So I feel I have made some progress on Nutch
However I am now getting another error which I am having difficulty navigating
through:
bin/nutch inject TestCrawl/crawldb url
produces this below
Do you have to run Cygwin under Admin for it to work?
Injector: Converting injected urls to crawl db entries.
Exception in thread "main" java.lang.UnsatisfiedLinkError:
org.apache.hadoop.io.nativeio.NativeIO$Windows.access0(Ljava/lang/String;I)Z
at org.apache.hadoop.io.nativeio.NativeIO$Windows.access0(Native Method)
at
org.apache.hadoop.io.nativeio.NativeIO$Windows.access(NativeIO.java:570)
at org.apache.hadoop.fs.FileUtil.canRead(FileUtil.java:977)
at
org.apache.hadoop.util.DiskChecker.checkAccessByFileMethods(DiskChecker.java:173)
at
org.apache.hadoop.util.DiskChecker.checkDirAccess(DiskChecker.java:160)
at org.apache.hadoop.util.DiskChecker.checkDir(DiskChecker.java:94)
at
org.apache.hadoop.fs.LocalDirAllocator$AllocatorPerContext.confChanged(LocalDirAllocator.java:285)
at
org.apache.hadoop.fs.LocalDirAllocator$AllocatorPerContext.getLocalPathForWrite(LocalDirAllocator.java:344)
at
org.apache.hadoop.fs.LocalDirAllocator.getLocalPathForWrite(LocalDirAllocator.java:150)
at
org.apache.hadoop.fs.LocalDirAllocator.getLocalPathForWrite(LocalDirAllocator.java:131)
at
org.apache.hadoop.fs.LocalDirAllocator.getLocalPathForWrite(LocalDirAllocator.java:115)
at
org.apache.hadoop.mapred.LocalDistributedCacheManager.setup(LocalDistributedCacheManager.java:131)
at
org.apache.hadoop.mapred.LocalJobRunner$Job.<init>(LocalJobRunner.java:163)
at
org.apache.hadoop.mapred.LocalJobRunner.submitJob(LocalJobRunner.java:731)
at
org.apache.hadoop.mapreduce.JobSubmitter.submitJobInternal(JobSubmitter.java:432)
at org.apache.hadoop.mapreduce.Job$10.run(Job.java:1285)
at org.apache.hadoop.mapreduce.Job$10.run(Job.java:1282)
at java.security.AccessController.doPrivileged(Native Method)
at javax.security.auth.Subject.doAs(Unknown Source)
at
org.apache.hadoop.security.UserGroupInformation.doAs(UserGroupInformation.java:1548)

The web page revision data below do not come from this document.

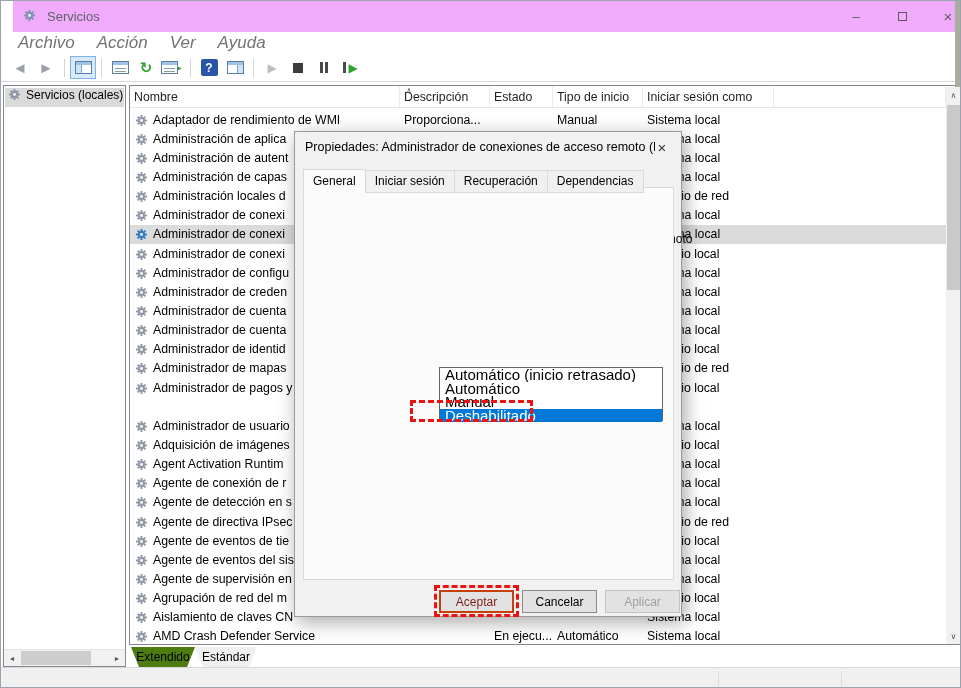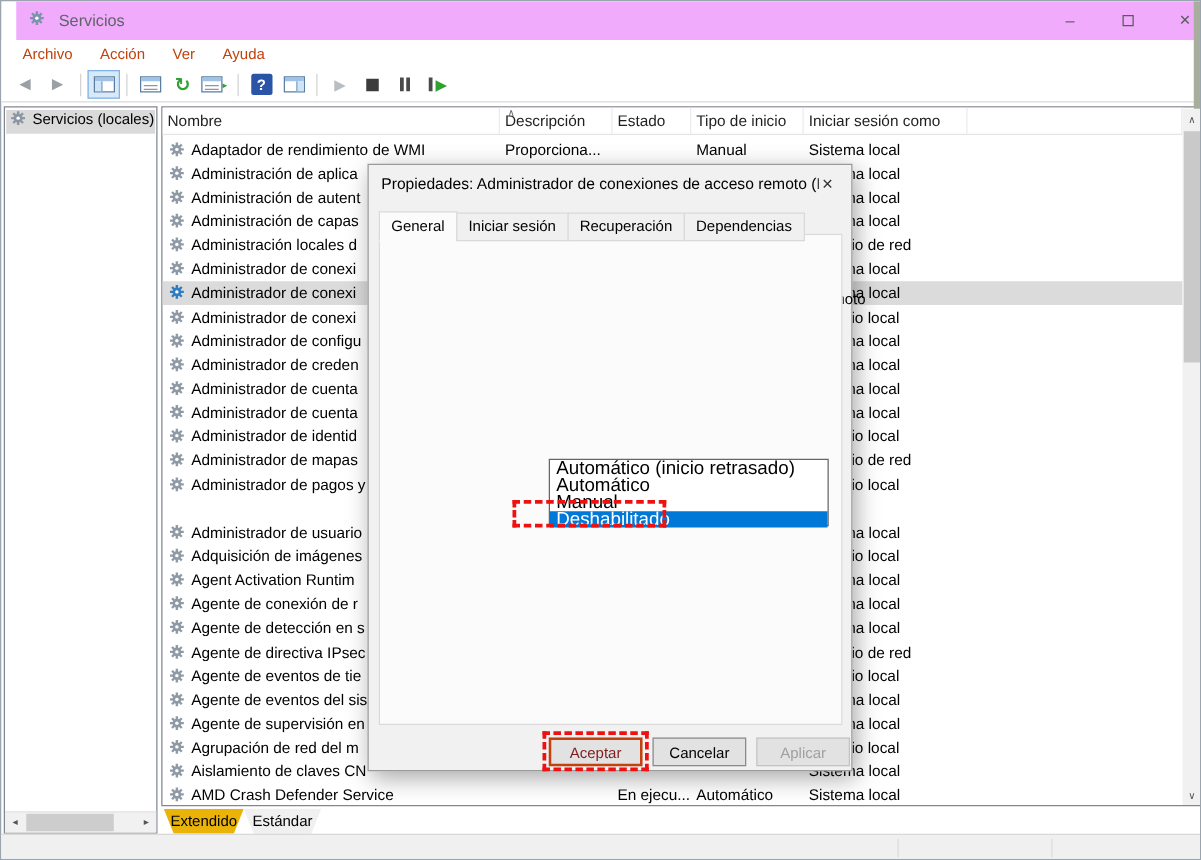--- a/index.html
+++ b/index.html
@@ -9,21 +9,21 @@
   
   .titlebar{position:absolute;left:12px;top:0;width:100%;height:31px;background:#f0abfc;}
   .app-icon{position:absolute;left:10px;top:7px;}
   .title-text{position:absolute;left:34px;top:8px;font-size:13px;color:#5f6368;}
   .cap{position:absolute;top:0;width:46px;height:31px;display:flex;align-items:center;justify-content:center;color:#5a5a5a;font-size:13px;}
   .cap.min{left:820px}.cap.max{left:866px}.cap.cls{left:912px;font-size:15px}
   .maxbox{width:9px;height:9px;border:1px solid #5a5a5a;display:inline-block}
 
   
   .menubar{position:absolute;left:0;top:31px;width:100%;height:22px;display:flex;padding-left:6px;background:#fff;}
-  .menu-item{padding:0 11px;line-height:22px;font-size:12px;color:#c2410c;}
+  .menu-item{padding:0 11px;line-height:22px;font-size:17px;color:#737373;font-style:italic;}
 
   
   .toolbar{position:absolute;left:0;top:53px;width:100%;height:28px;border-bottom:1px solid #dadada;display:flex;align-items:center;padding-left:6px;background:#fff;}
   .tb-btn{width:26px;height:23px;display:flex;align-items:center;justify-content:center;border:1px solid transparent;}
   .tb-btn.active{background:#d8e9f9;border:1px solid #7fb2e5;}
   .tbsep{width:1px;height:18px;background:#d4d4d4;margin:0 5px;}
   .tb-arrow{color:#9aa0a5;font-size:15px;}
   .tb-refresh{color:#2fa12f;font-size:15px;font-weight:bold;}
   .tb-help{width:17px;height:17px;background:#2a54a5;color:#fff;font-weight:bold;font-size:12px;display:flex;align-items:center;justify-content:center;border-radius:2px;}
   .mini-win{display:inline-block;width:17px;height:13px;border:1px solid #5b7da0;background:#fff;position:relative;}
@@ -46,31 +46,31 @@
 
   
   .listview{position:absolute;left:128px;top:84px;width:833px;height:560px;border:1px solid #828790;background:#fff;overflow:hidden;}
   .lheader{position:absolute;left:0;top:0;width:816px;height:22px;display:grid;grid-template-columns:270px 90px 63px 90px 131px auto;background:#fff;border-bottom:1px solid #e5e5e5;}
   .hcell{font-size:12.3px;color:#1f1f1f;padding:4px 0 0 4px;border-right:1px solid #ececec;white-space:nowrap;overflow:hidden;}
   .sortmark{position:absolute;left:276px;top:0px;font-size:8px;color:#666;}
   .lrows{position:absolute;left:0;top:24px;width:816px;}
   .lrow{display:grid;grid-template-columns:270px 90px 63px 90px 131px auto;height:19.15px;align-items:center;font-size:12.3px;color:#000;}
   .lrow.sel{background:#dbdbdb;}
   .cell{white-space:nowrap;overflow:hidden;padding-left:4px;}
-  .cell.name{display:flex;align-items:flex-start;gap:5px;padding-left:5px;}
+  .cell.name{display:flex;align-items:flex-end;gap:5px;padding-left:5px;}
   .gicon{display:inline-flex;flex:none;}
   .vscroll{position:absolute;left:816px;top:1px;width:15px;height:557px;background:#f1f1f1;}
   .varrow{position:absolute;left:0;width:15px;height:16px;font-size:8px;color:#555;display:flex;align-items:center;justify-content:center;}
   .varrow.up{top:0}.varrow.dn{bottom:0}
   .vthumb{position:absolute;left:1px;top:18px;width:13px;height:185px;background:#c9c9c9;}
 
   
   .ftabs{position:absolute;left:128px;top:646px;width:320px;height:21px;}
   .ftab{position:absolute;top:0;height:20px;display:flex;align-items:center;justify-content:center;font-size:12px;color:#000;clip-path:polygon(0 0,100% 0,calc(100% - 8px) 100%,8px 100%);filter:drop-shadow(0 0 1px #8b8b8b);}
-  .ftab.active{background:#eab308;}
+  .ftab.active{background:#4d7c0f;}
   .ftab.inactive{background:#f0f0f0;}
 
   
   .statusbar{position:absolute;left:0;top:666px;width:100%;height:22px;background:#f0f0f0;border-top:1px solid #d9d9d9;}
   .sdiv{position:absolute;top:3px;width:1px;height:15px;background:#dcdcdc;}
 
   .edge-strip{position:absolute;left:954px;top:0;width:7px;height:86px;background:#a7ae9d;}
 
   
   .dialog{position:absolute;left:293px;top:130px;width:388px;height:486px;background:#f1f1f1;border:1px solid #9a9a9a;box-shadow:3px 5px 18px rgba(0,0,0,.35);z-index:10;}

at org.apache.hadoop.mapreduce.Job.submit(Job.java:1282)
at org.apache.hadoop.mapreduce.Job.waitForCompletion(Job.java:1303)
at org.apache.nutch.crawl.Injector.inject(Injector.java:376)
at org.apache.nutch.crawl.Injector.run(Injector.java:467)
at org.apache.hadoop.util.ToolRunner.run(ToolRunner.java:70)
at org.apache.nutch.crawl.Injector.main(Injector.java:441)